_Activity_
Exclude the pictures, then restate every entry below exactly.

_Information given_

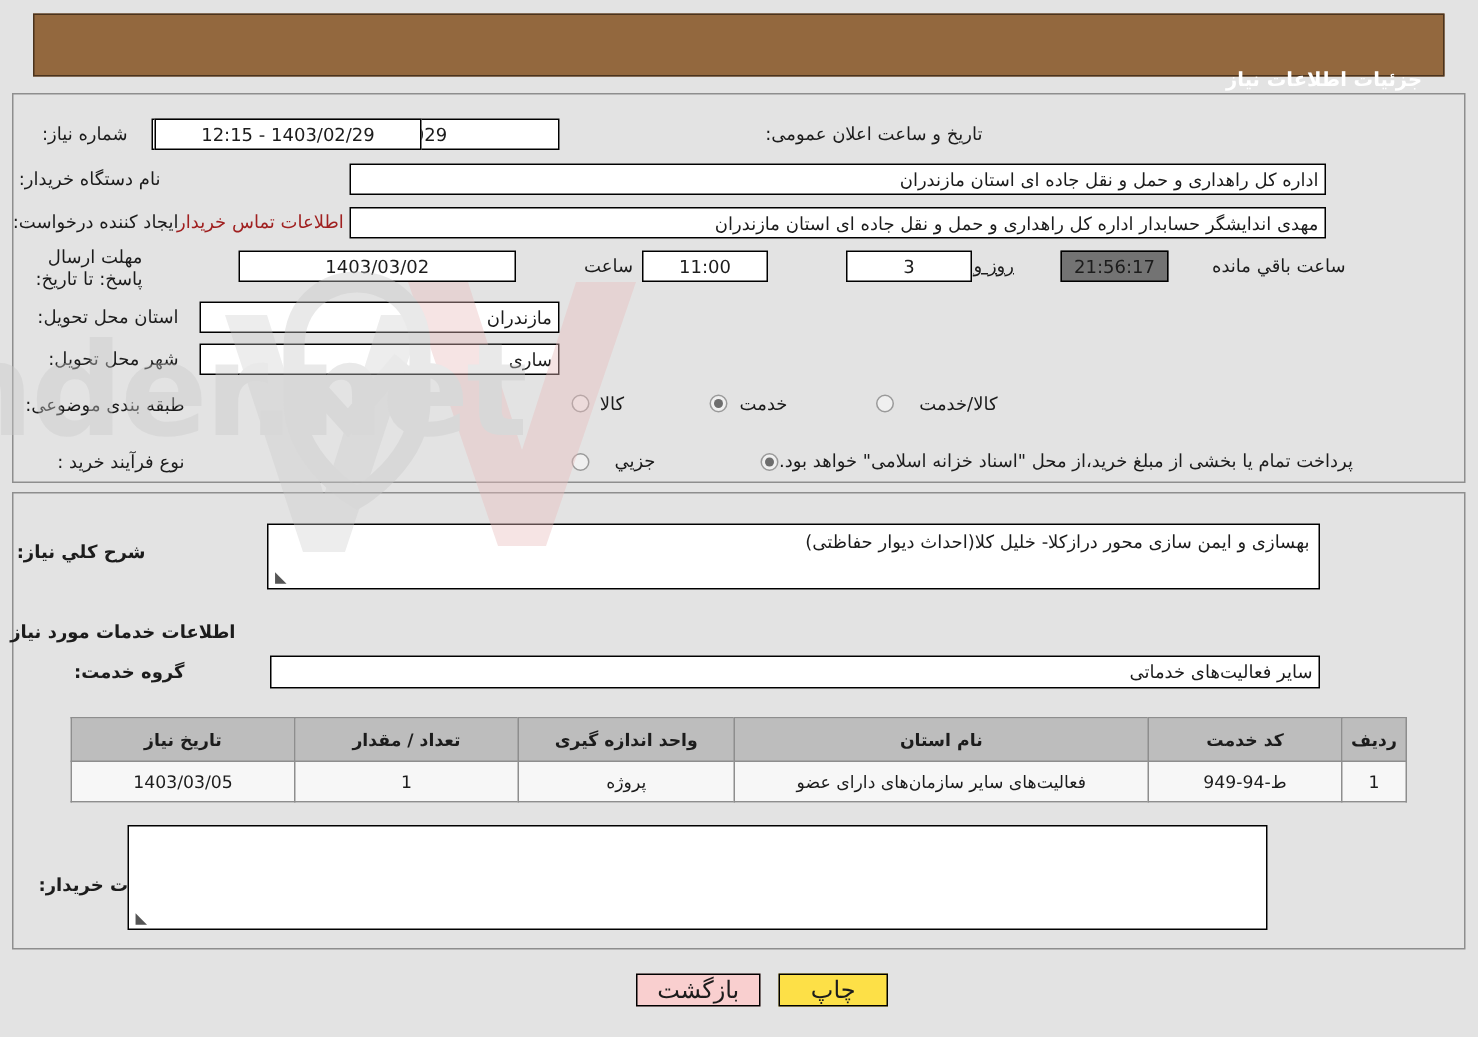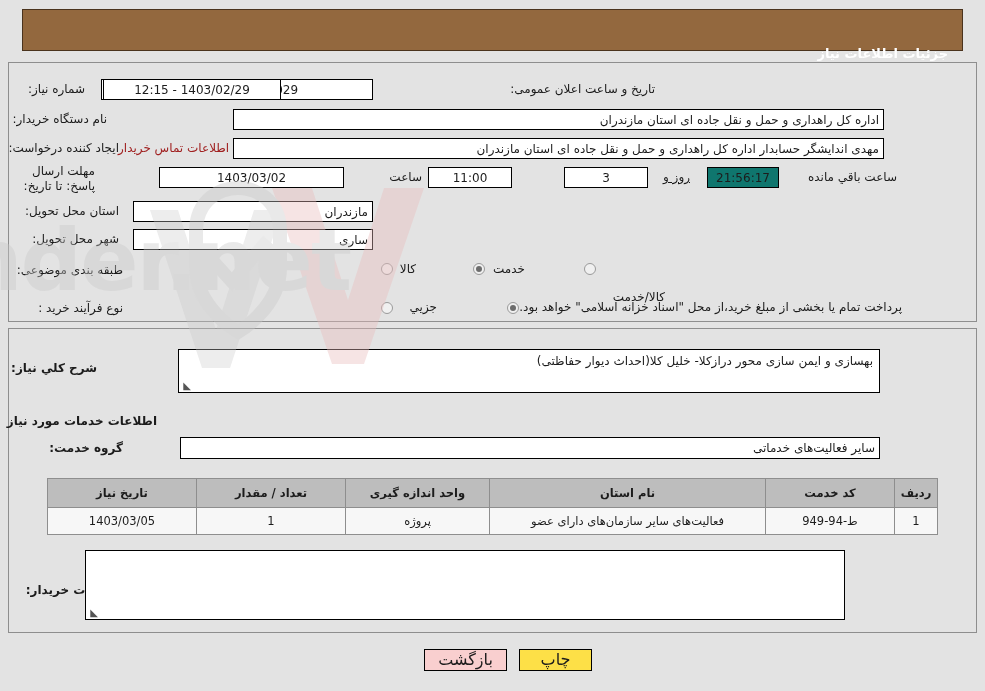"روز و" div.lbl { right: 295px -> 309px }
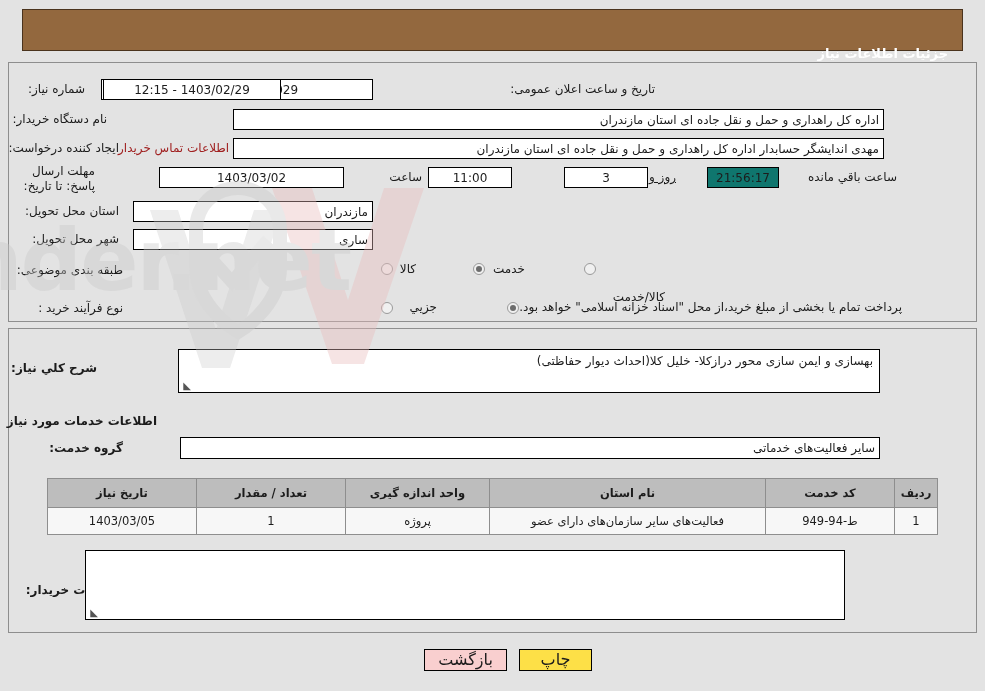"21:56:17" .box.cream { background: #0f766e -> #737373 }
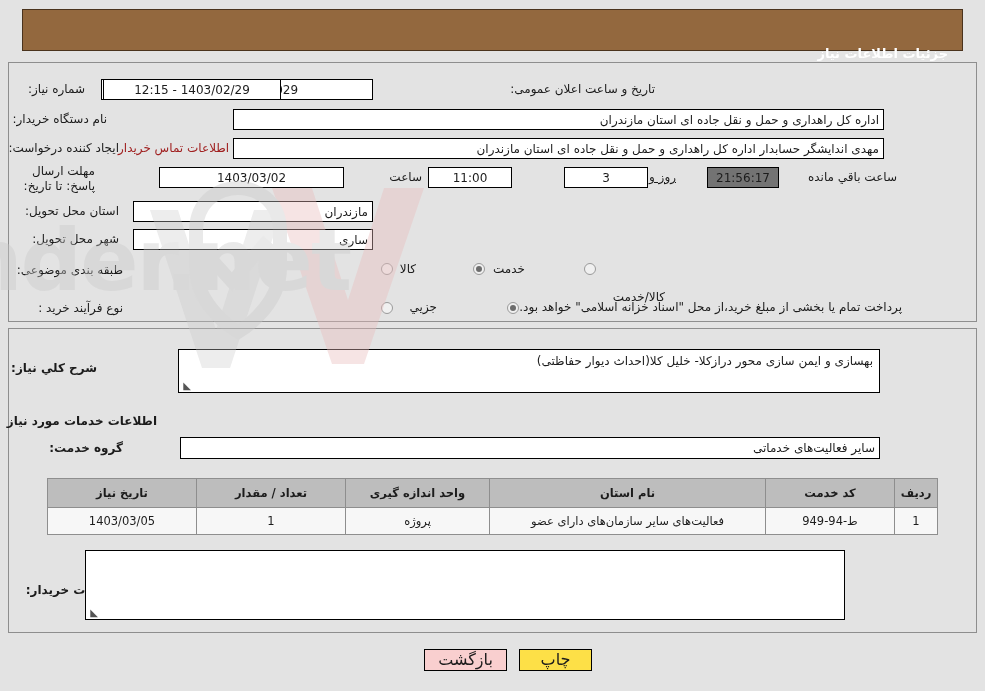"کالا/خدمت" div.radio-lbl { margin-top: 28px -> none }
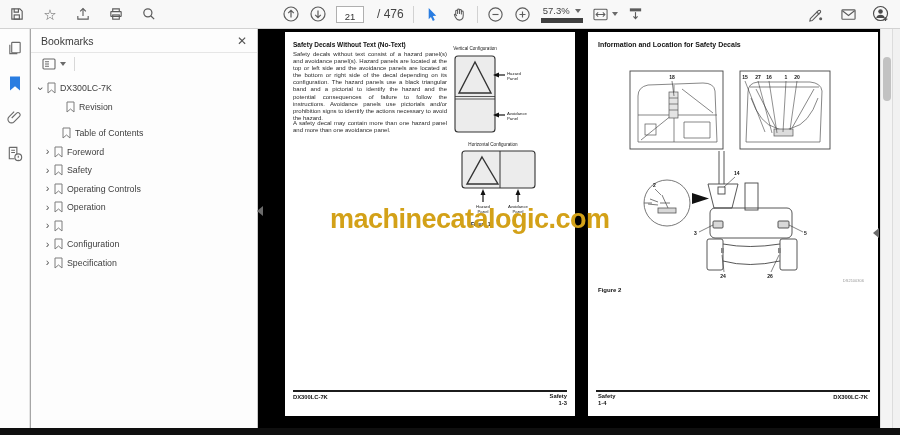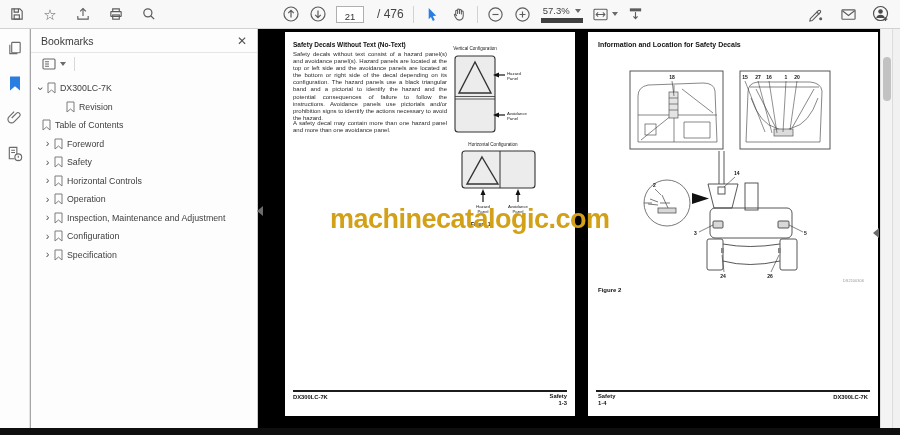"Table of Contents" div.bm-item { margin-top: none -> 8px; padding-left: 0 -> 20px }
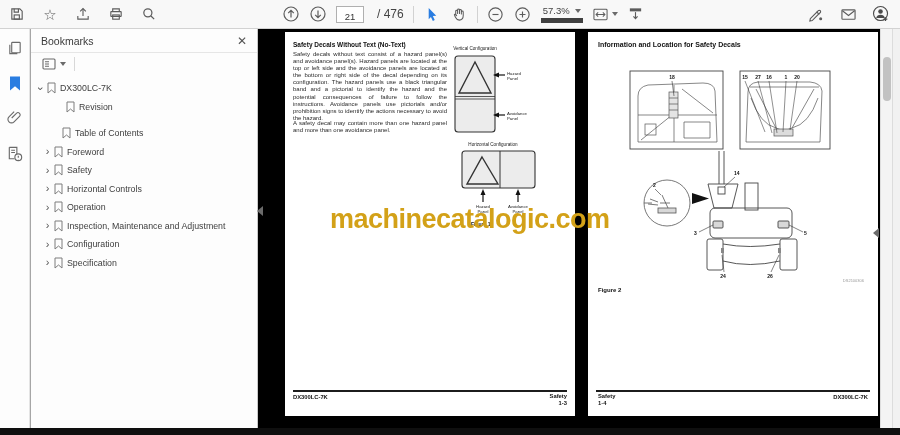"Horizontal Controls" span.bm-label { text: Horizontal -> Operating }
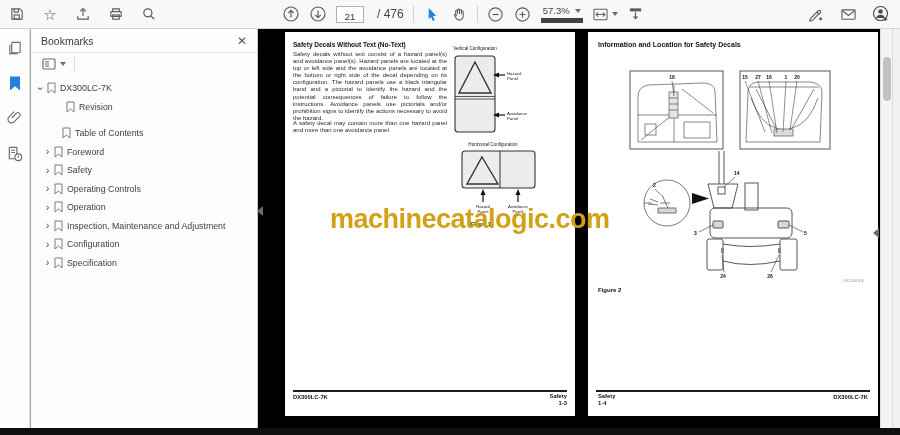"Inspection, Maintenance and Adjustment" span.bm-label { html: <span>Inspection, Maintenance and Adjustment</span> -> none }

_Finished exercise_
"روز و" div.lbl { right: 295px -> 309px }
"21:56:17" .box.cream { background: #0f766e -> #737373 }
"کالا/خدمت" div.radio-lbl { margin-top: 28px -> none }
"Table of Contents" div.bm-item { margin-top: none -> 8px; padding-left: 0 -> 20px }
"Horizontal Controls" span.bm-label { text: Horizontal -> Operating }
"Inspection, Maintenance and Adjustment" span.bm-label { html: <span>Inspection, Maintenance and Adjustment</span> -> none }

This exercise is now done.